It wasn’t until his early 40s that Rich Styles discovered that he was dyslexic.
When Styles, who had started taking a college-level theology course through his church, struggled in class, he was encouraged to meet with a tutor. It didn’t take long for her to give him the news: He suffered from a reading developmental issue called dyslexia.
“I thought, 'Well, that explains a lot,'” he said, thinking back to his lifelong struggle with reading and writing and turbulent school days.
Styles’ story is not uncommon, said Judy Watkins, owner of Watkins Tutoring. Many kids are not diagnosed or treated properly. But unlike Styles, many struggle through school and life without ever knowing why.
Dyslexia is a developmental reading disorder, which often includes difficulty with learning to read fluently and comprehending accurately. According to the National Institutes of Health, 20 percent of the population is affected by dyslexia.
Being dyslexic means that the brain processes language differently, Watkins said.
“Some can get by without help and others have to be taught differently or they can’t learn,” she added.
Watkins Tutoring is co-hosting a free dyslexia seminar this week with Rapid City Dyslexia Care. Susan Barton, an internationally known dyslexia specialist, will present from 5:30 p.m. to 8:30 p.m. Wednesday, April 9, at the Elks Theatre in Rapid City.
Barton first started her work in the dyslexia field after watching her nephew struggle in school. She became so interested in helping him succeed that she changed fields and received training to work with dyslexic adults. She eventually was hired at a clinic for dyslexic children, but became frustrated during meetings with school professionals who were not up to date on research-based information on dyslexia.
In 1998, she founded Bright Start Solutions for Dyslexia, which focuses on educating parents and teachers about causes, symptoms and solutions for children and adults with dyslexia.
“She has spent so much time helping people,” said Watkins, who uses Barton’s methods when tutoring dyslexic kids and adults. “She’s showing that there are things we can do to help these kids succeed.”
Ariel Natier appreciates the hard work. Natier’s 15-year-old daughter has dyslexia and has been tutored by Watkins for a year and a half. She has seen success with Barton’s methods.
“I’ve seen a boost in confidence, an increase in her grades,” Natier said.
But it was a long, frustrating journey to get to this point. Her daughter went back and forth from public to private school after Natier said she couldn’t get public school officials to help when her daughter started falling behind.
“In second grade, I knew there were issues,” she said, but a 10-question test by the school ruled out dyslexia.
That is a problem, Watkins said, because a simple test may only reveal when a student is severely dyslexic.
Natier's daughter is now in private school and Natier is convinced that more public awareness and education for parents and school officials would help more students. She said she wished they would have known about her condition much earlier.
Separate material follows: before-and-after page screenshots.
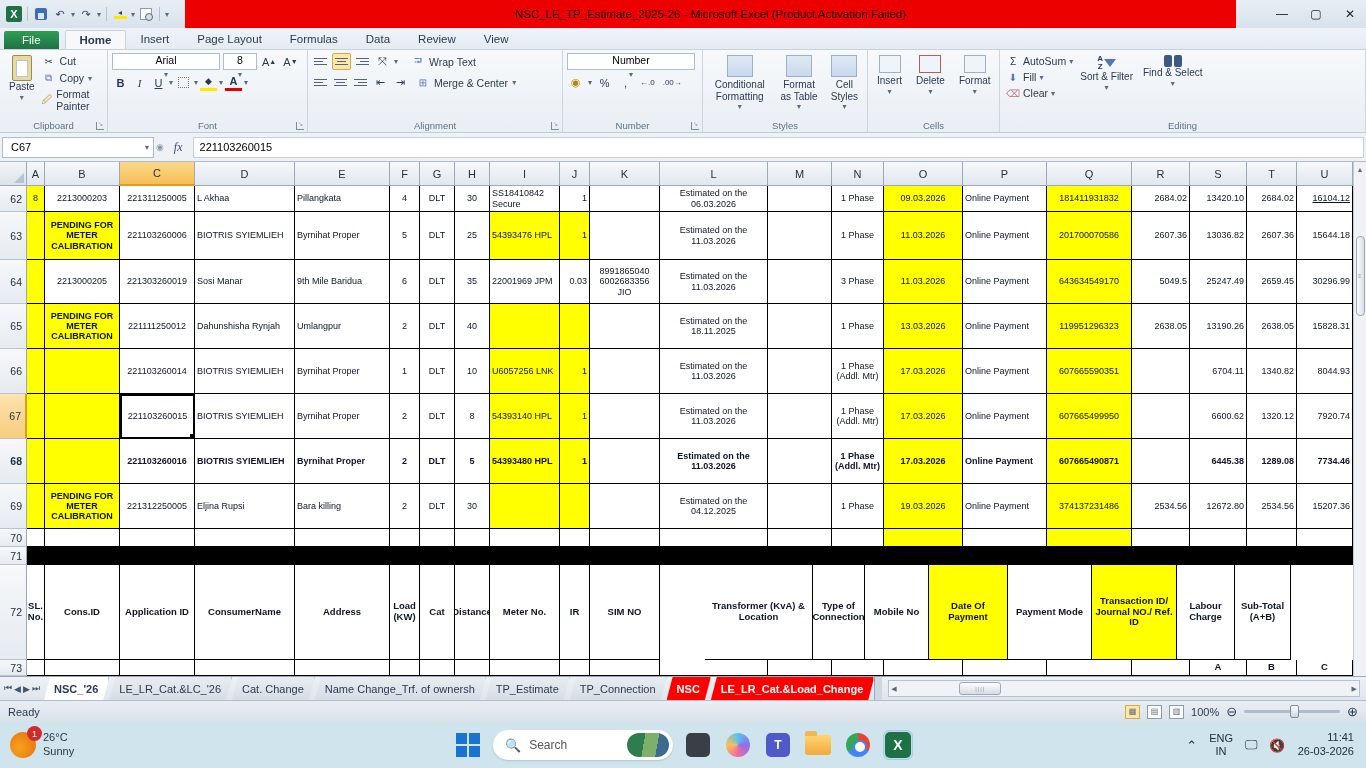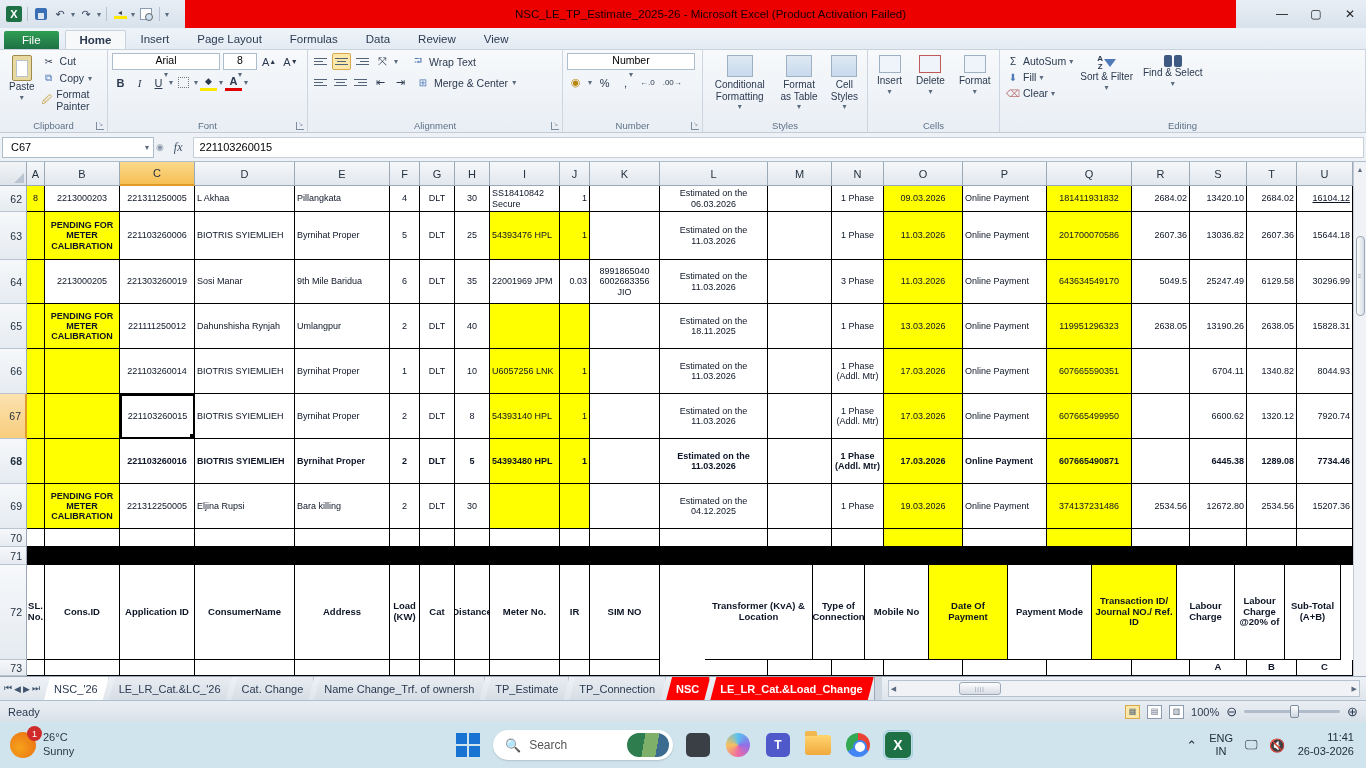--- a/index.html
+++ b/index.html
@@ -508,7 +508,7 @@
           <div class="cell y" style="width: 85px;">643634549170</div>
           <div class="cell ar" style="width: 58px;">5049.5</div>
           <div class="cell ar" style="width: 57px;">25247.49</div>
-          <div class="cell ar" style="width: 50px;">6129.58</div>
+          <div class="cell ar" style="width: 50px;">2659.45</div>
           <div class="cell ar" style="width: 56px;">30296.99</div>
         </div>
         <div class="grow" style="height: 45px;">

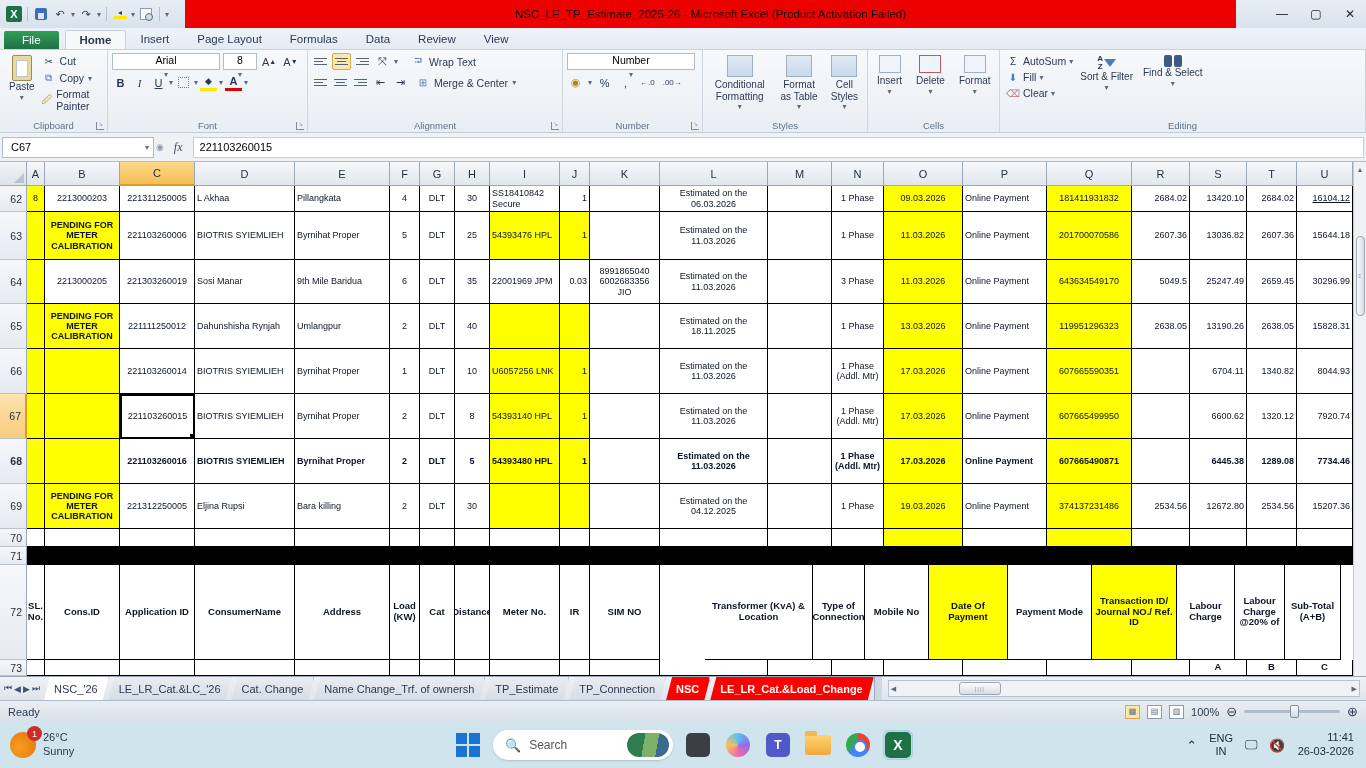--- a/index.html
+++ b/index.html
@@ -699,7 +699,6 @@
           <div class="cell hdr" style="width: 84px;">Payment Mode</div>
           <div class="cell y hdr" style="width: 85px;">Transaction ID/ Journal NO./ Ref. ID</div>
           <div class="cell hdr" style="width: 58px;">Labour Charge</div>
-          <div class="cell hdr" style="width: 50px;">Labour Charge @20% of</div>
           <div class="cell hdr" style="width: 56px;">Sub-Total (A+B)</div>
         </div>
         <div class="grow" style="height: 16px;">

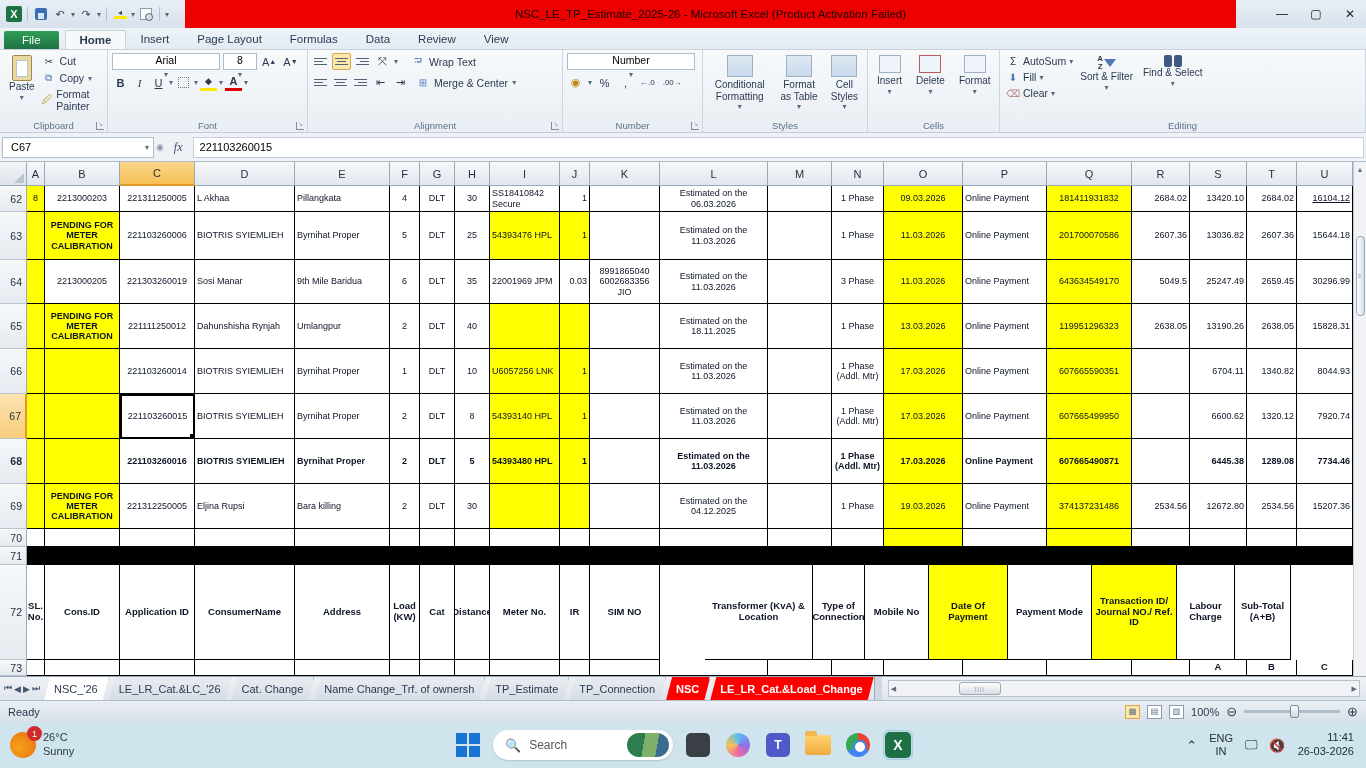--- a/index.html
+++ b/index.html
@@ -93,7 +93,7 @@
   .tabbar { height:24px; background:linear-gradient(#eef2f6,#dfe5ec); border-top:1px solid #9aa8b8; display:flex; align-items:stretch; }
   .tabnav { display:flex; align-items:center; gap:2px; padding:0 4px; font-size:9px; color:#41566e; }
   .stab { display:flex; align-items:center; padding:0 10px; font-size:11px; color:#2b3a50; border-right:1px solid #b0bcc9; background:linear-gradient(#e9edf2,#d6dde5); position:relative; clip-path:polygon(6px 0,100% 0,calc(100% - 6px) 100%,0 100%); }
-  .stab.active { background:#fff; font-weight:normal; z-index:2; }
+  .stab.active { background:#fff; font-weight:bold; z-index:2; }
   .stab.red { background:#ff0000; color:#fff; font-weight:bold; }
   .tabsplit { width:8px; background:#cfd7e0; border-left:1px solid #9aa8b8; }
   .hscroll { flex:1; margin:3px 6px; background:#f0f2f5; border:1px solid #b6c2cf; position:relative; }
“By the time they’re 14, their confidence is shot,” she said. “I watched her go from a bubbly kid to, ‘I’m not smart. I’m dumb.’ It’s defeating to see your child struggle and not know how to help them.”
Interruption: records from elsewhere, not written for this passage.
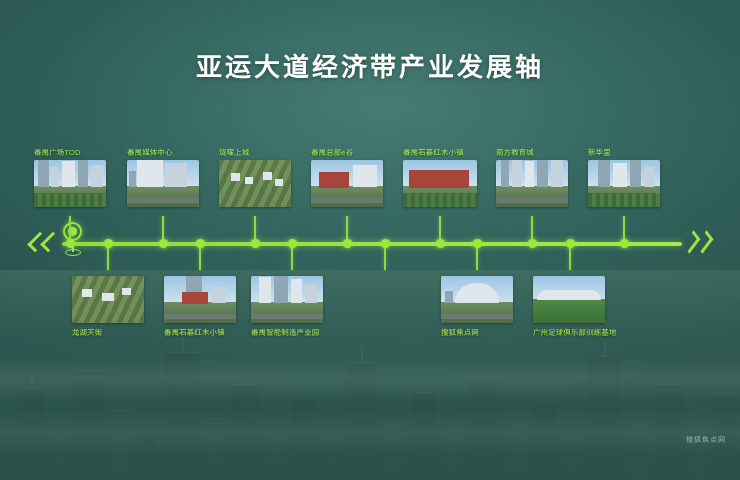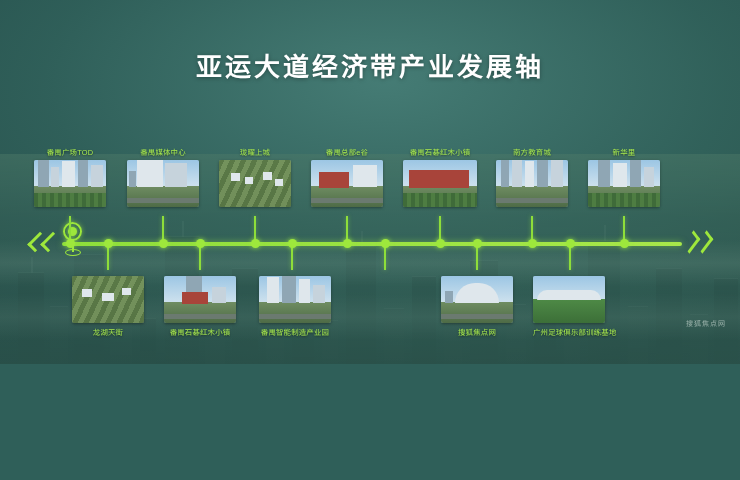--- a/index.html
+++ b/index.html
@@ -13,7 +13,7 @@
 
   #stage {
     position:absolute; left:0; top:0;
-    width:740px; height:364px;
+    width:740px; height:480px;
     overflow:hidden;
     background:
       radial-gradient(ellipse 620px 300px at 52% 22%, rgba(70,125,118,0.95) 0%, rgba(47,95,89,0.85) 55%, rgba(36,76,72,0.9) 100%),

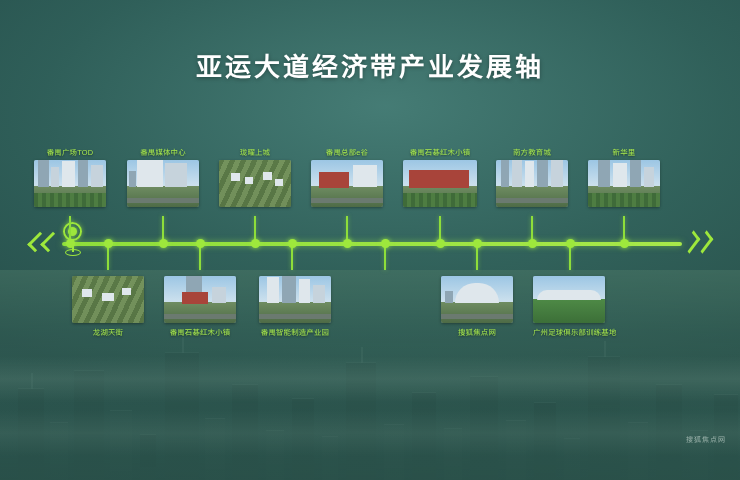--- a/index.html
+++ b/index.html
@@ -126,7 +126,7 @@
   }
   .card.wide .thumb { width:74px; }
   .card .label {
-    font-size:7.4px; color:#a9ea4d; text-align:center; margin-top:3px;
+    font-size:7.4px; color:#a9ea4d; text-align:left; margin-top:3px;
     white-space:nowrap; letter-spacing:0.2px;
     text-shadow:0 1px 2px rgba(0,0,0,0.5);
   }

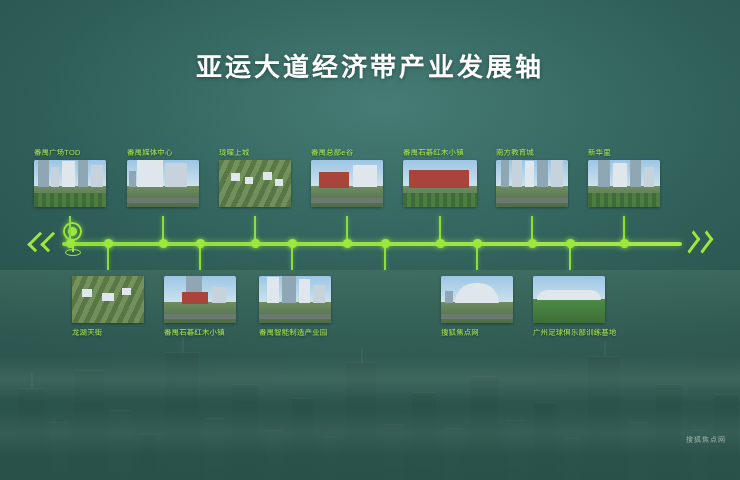--- a/index.html
+++ b/index.html
@@ -360,7 +360,7 @@
     <div class="label">番禺石碁红木小镇</div>
   </div>
 
-  <div class="card bottom" style="left:259px; top:276px;">
+  <div class="card bottom" style="left:251px; top:276px;">
     <div class="thumb">
       <div class="t-sky"></div>
         <div class="t-ground"></div>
It wasn’t uncommon, Natier said, for them to stay up until midnight working on homework.
Styles, who now runs his own delivery service, remembers working hard to stay afloat in school.
“I worked my tail off,” he said. “My mom helped me every second she could. I graduated, but not the way I was supposed to. I was a person they passed through because they were sick of me.”
More education for teachers and parents is desperately needed, he said.
“I always told everybody I was dyslexic, but I didn’t know what it meant,” he said. “They just think you’re a bad kid or you’re dumb.”
Now as a father and a foster parent, Styles said he knows what symptoms to look for in children. Symptoms sometimes include one of the very things he did when he couldn’t read: goof around in class.
Styles continued his tutoring with Watkins until he graduated from his college course. He said it was time well spent, but there are still moments when he struggles.
“It takes my wife five minutes to read something and she’s got it in her head,” he said. “It takes me a half an hour.”
Styles is an example of the ways that students and adults cope, Watkins said.
“They are determined and they find what they are good at and they work so hard at it,” she said. “They are creative; they are often the ones who think outside of the box. We are losing them because they fall through the cracks.”
It was one of his coping mechanisms that first helped Styles when he was dating his wife.
“I’m gifted in other areas; when we met, I was using words she had to look up,” he said. “It’s one of the ways we cope.”